Un jour, Élise découvre un journal clandestin
parlant d’une machine capable de produire de la
lumière sans dépendre du Conseil. Elle comprend
qu’il s’agit d’une version perfectionnée de son
propre invention perdue lors de son exil. Le
Conseil, cependant, a déjà repéré sa présence.

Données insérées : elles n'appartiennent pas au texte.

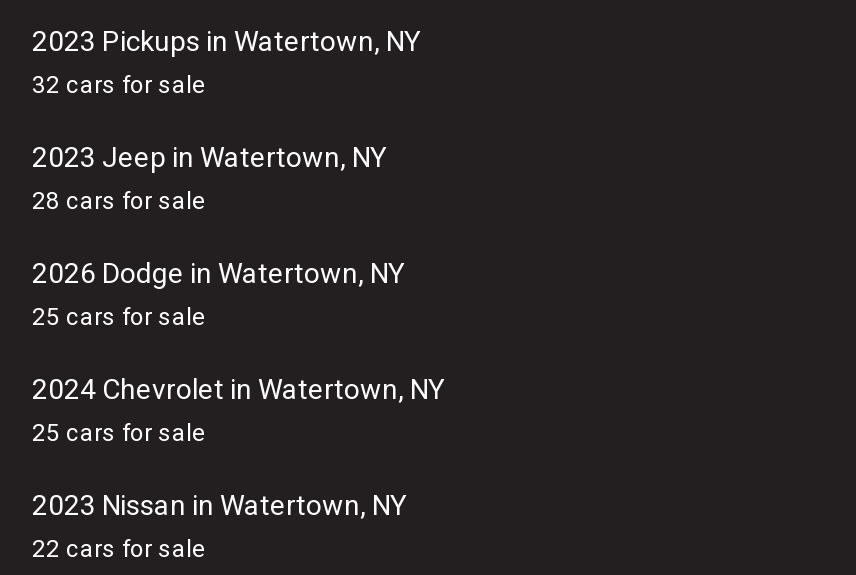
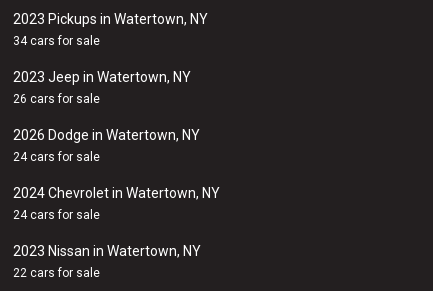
- 32 cars for sale
+ 34 cars for sale

- 28 cars for sale
+ 26 cars for sale

- 25 cars for sale
+ 24 cars for sale

- 25 cars for sale
+ 24 cars for sale
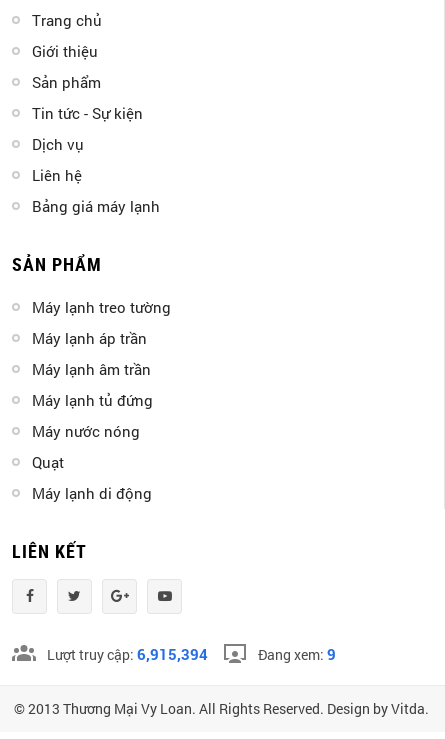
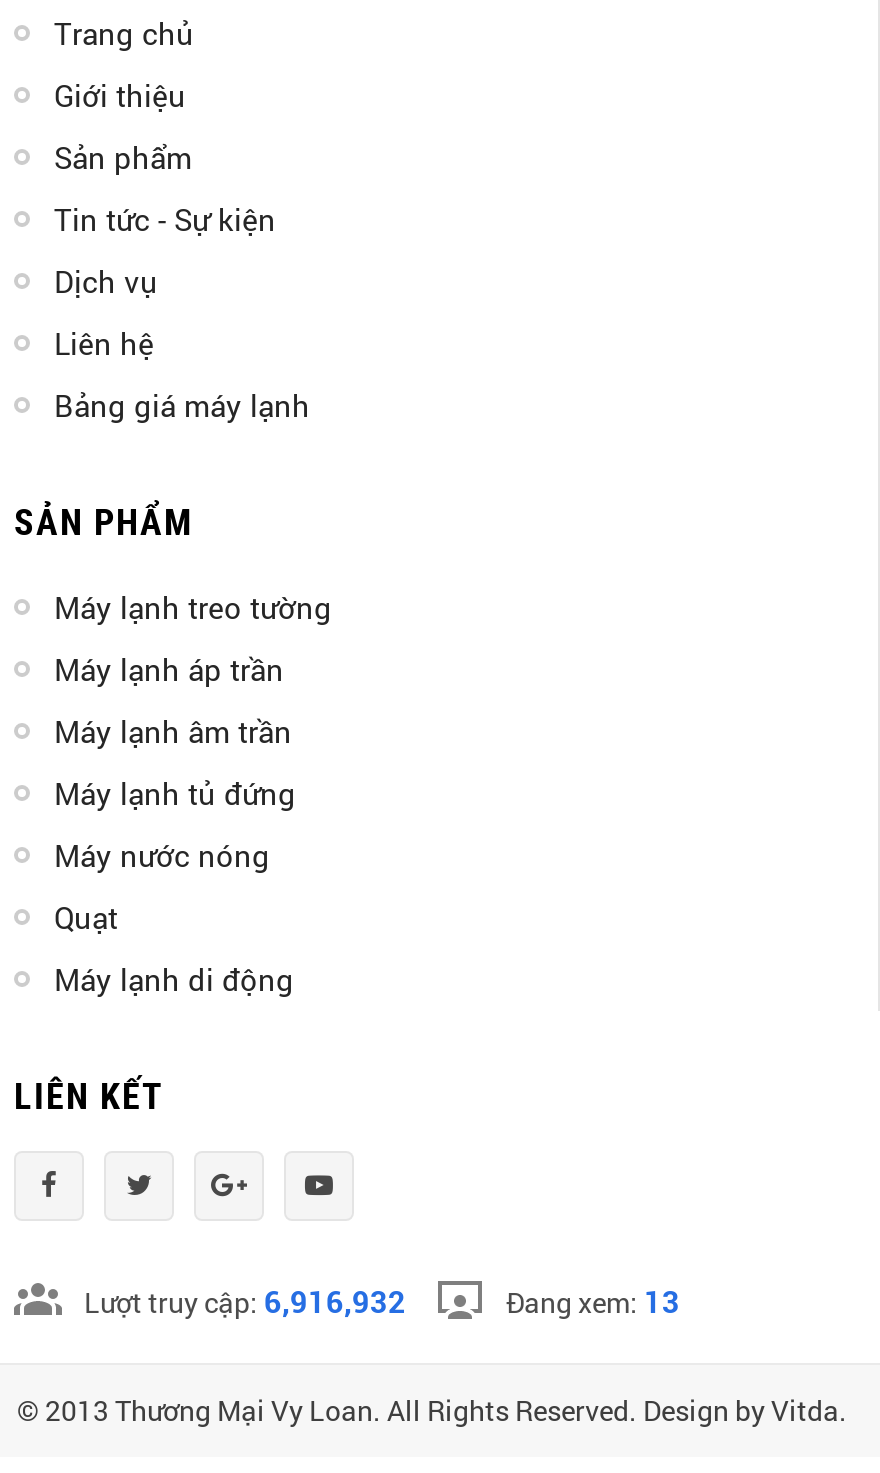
- Lượt truy cập: 6,915,394
+ Lượt truy cập: 6,916,932

- Đang xem: 9
+ Đang xem: 13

Des agents armés de dispositifs de suppression
lumineuse la traquent, transformant chaque
ruelle en ombre absolue.
Élise rassemble des dissidents, des ouvriers
sans électricité, des artistes marginalisés,
tous habitués à l’obscurité. Elle leur montre
les plans de la machine, mais leur confiance est
fragile. Un seul faux pas, et le Conseil
annulera leur existence.
Le soir du soulèvement, Élise installe la
machine dans une cathédrale abandonnée. Les
miroirs du Conseil, programmés pour absorber
toute lumière, s’activent. Mais la machine
produit une lumière inédite : non filtrée, brute,
imprévisible. Les miroirs se fissurent, la
lumière se propage en vagues, illuminant les
rues, les visages, les esprits.
Le Conseil tente de rétablir le contrôle, mais
les miroirs sont brisés, la lumière libérée.
Élise disparaît dans la foule, ses mains encore
tremblantes. L’exil n’est plus une condamnation,
mais un choix. La ville respire.
La lumière n’appartient plus à personne.